HORS CADRE

Un homme est venu. Un homme simple, direct, mais bienveillant. Il a parcouru des chemins arides, caillouteux, reçu parfois, rejeté souvent, incompris même par ses amis.

Fallait-il qu’il ait conscience de sa mission pour avoir le courage de persévérer dans un environnement parfois hostile et riche en contradicteurs.

Ces derniers n’avaient aucun intérêt à ce que cet homme vienne bouleverser leurs habitudes religieuses séculaires. Et d’ailleurs, de quelle autorité ? Est-il un prêtre ? Ou un rabbin ? Un chef de synagogue ? Un ponte, quoi, en bref !

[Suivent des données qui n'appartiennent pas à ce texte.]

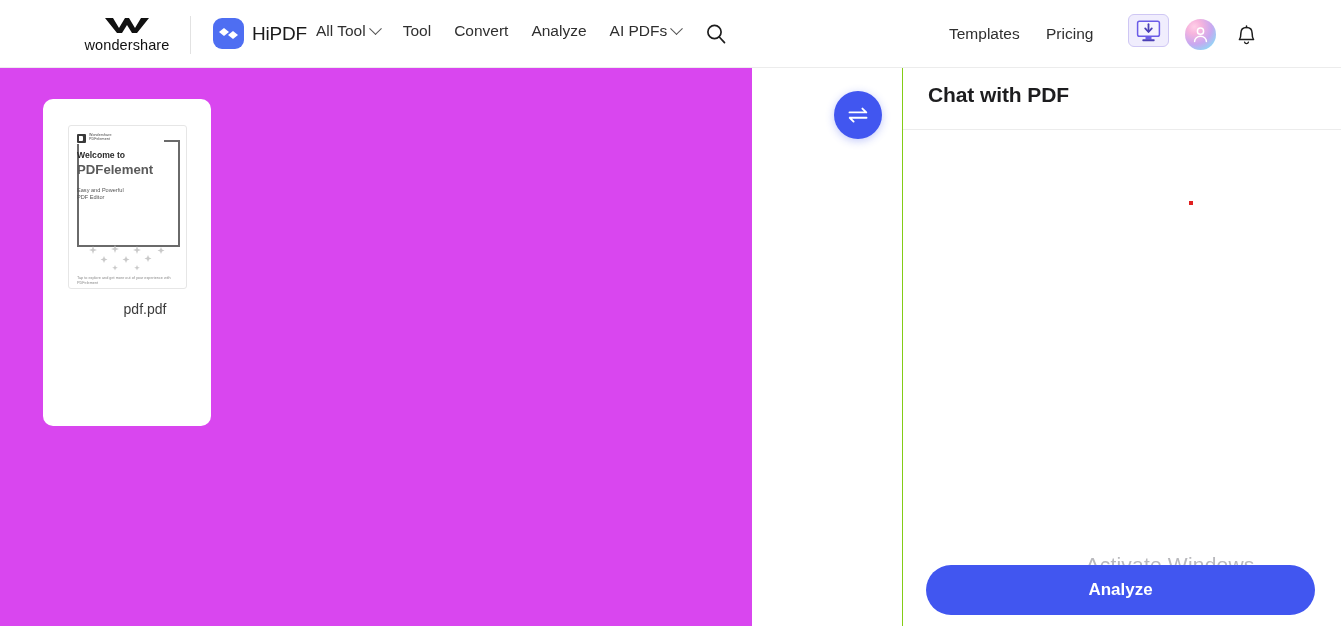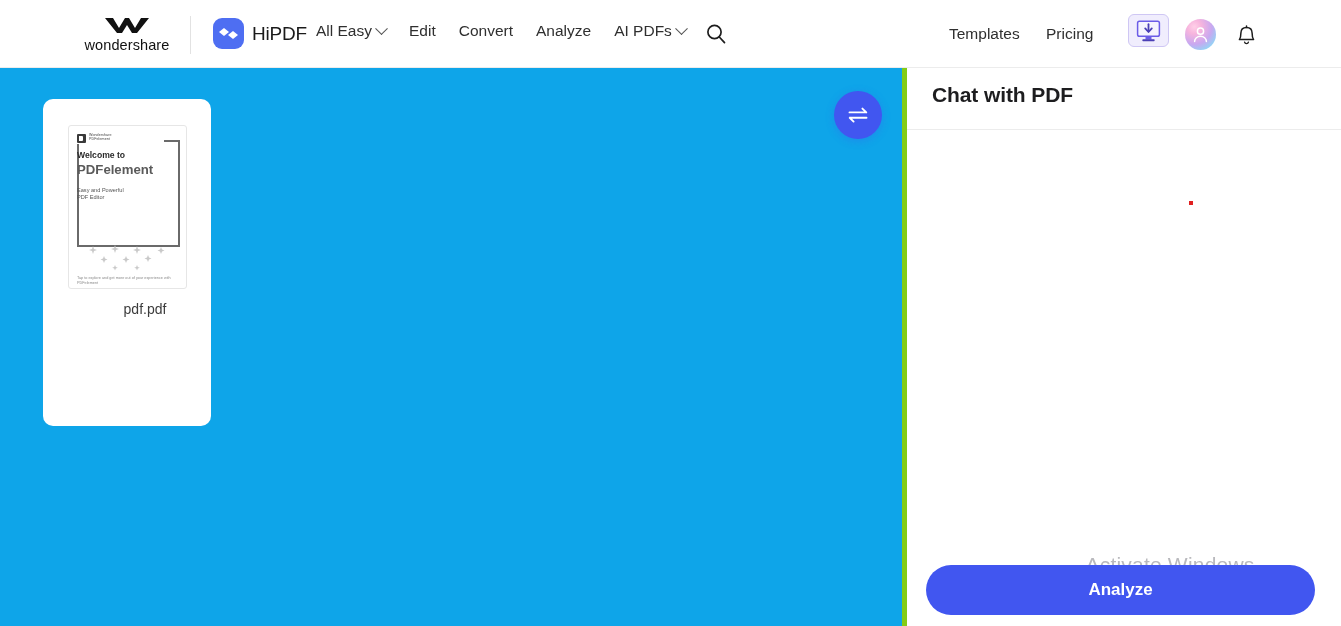--- a/index.html
+++ b/index.html
@@ -222,7 +222,7 @@
 
   <div class="nav">
     <div class="nav-item">
-      <span>All Easy</span>
+      <span>All Tool</span>
       <span class="chev"></span>
     </div>
     <div class="nav-item">

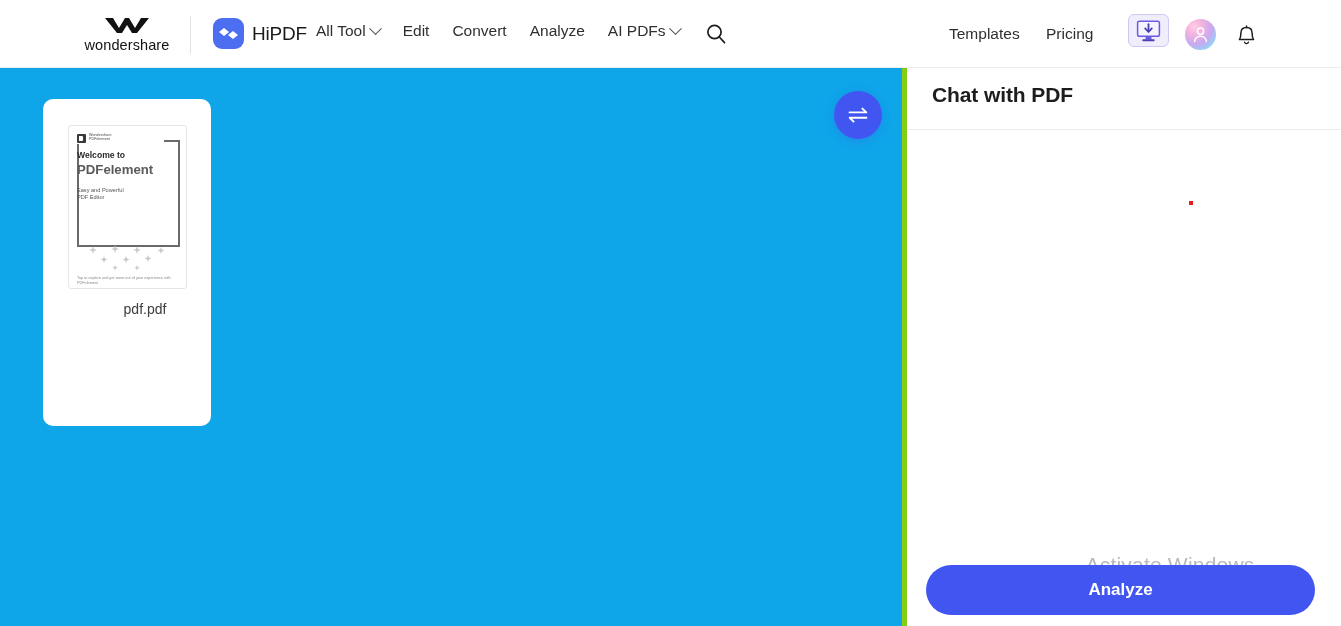--- a/index.html
+++ b/index.html
@@ -226,7 +226,7 @@
       <span class="chev"></span>
     </div>
     <div class="nav-item">
-      <span>Edit</span>
+      <span>Tool</span>
     </div>
     <div class="nav-item">
       <span>Convert</span>

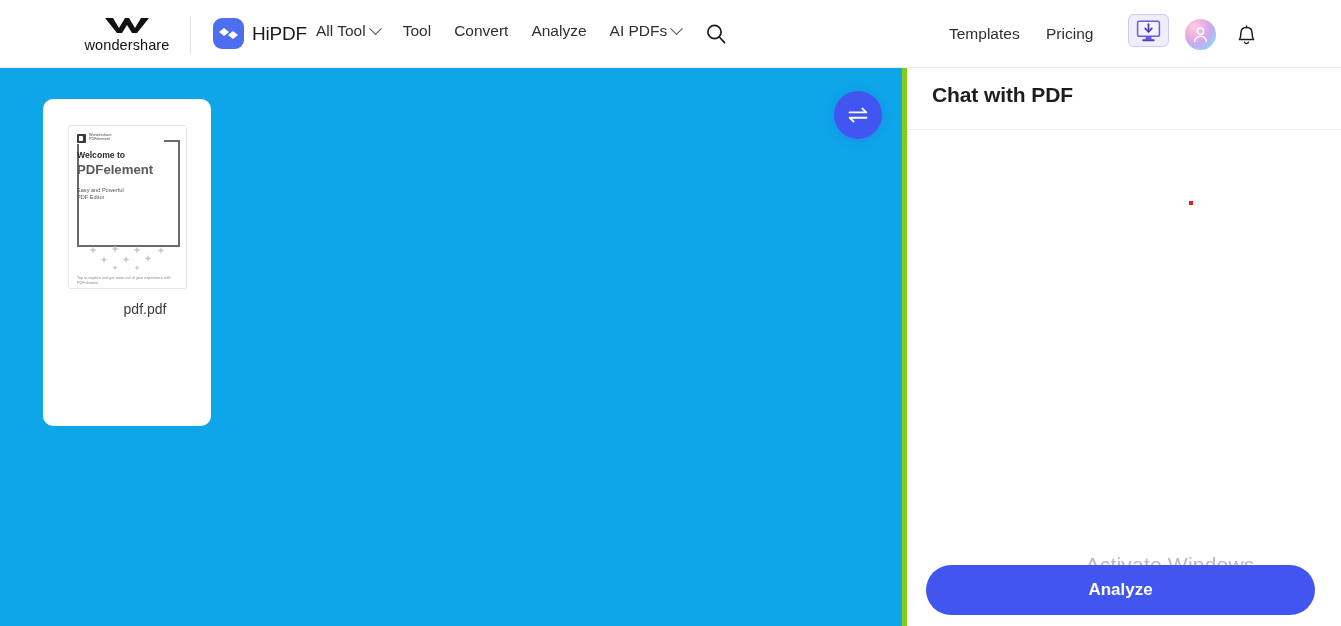--- a/index.html
+++ b/index.html
@@ -159,7 +159,7 @@
     position: absolute; top: 68px; left: 902px;
     width: 439px; height: 558px;
     background: #ffffff;
-    border-left: 5px solid #84cc16;
+    border-left: 1px solid #84cc16;
   }
   .panel-title {
     position: absolute; left: 25px; top: 15px;

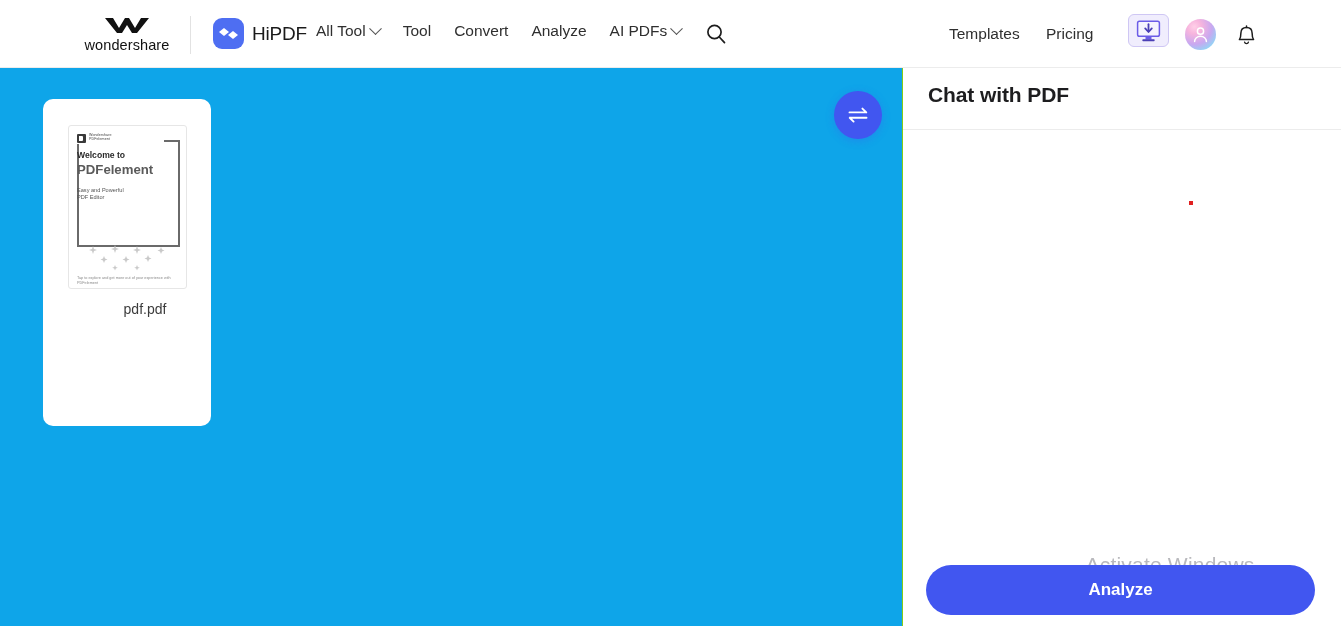--- a/index.html
+++ b/index.html
@@ -92,8 +92,8 @@
   
   .workspace {
     position: absolute; top: 68px; left: 0;
-    width: 902px; height: 558px;
-    background: #0ea5e9;
+    width: 752px; height: 558px;
+    background: #d946ef;
   }
   .file-card {
     position: absolute; left: 43px; top: 31px;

De quoi se mêle ce gars qui se dit mandaté par Dieu pour une mission très spéciale ? De quel droit guérit-il les malades –et pire : ose-t-il remettre les péchés de ceux qui l’approchent ?

Il n’observe pas la Loi, avec un grand L dans tous ses détails, permet à ses disciples de ne pas se laver les mains. Ce n’est qu’un petit exemple. Du grand n’importe quoi.

Un homme est passé au travers des critiques, de la haine, des embûches, des traquenards. Non parce qu’il était Superman ou Zorro, mais parce qu’il voyait ce que d’autres ne voient pas : l’être humain souffrant, derrière le handicapé, le malade, la femme méprisée. Il voyait aussi l’hypocrisie de certains religieux, plus préoccupés du qu’en dira-t-on, du paraître et du pouvoir à exercer sur les fidèles que l’exercice d’une foi épurée, d’une pratique mettant en avant l’amour du prochain plutôt que l’élaboration de règlements de plus en plus pointus pour mieux enchaîner leurs contemporains.

Un homme marchait, non comme un empereur triomphant, mais comme un humble libérateur de prisonniers habillés de carcans par des choix de vie erronés, carcans subis à cause des circonstances de la vie ou imposés par d’autres, parents, patrons, religieux…

Il brisait les chaînes, ouvrait portes et fenêtres dans un joyeux courant d’air vivifiant.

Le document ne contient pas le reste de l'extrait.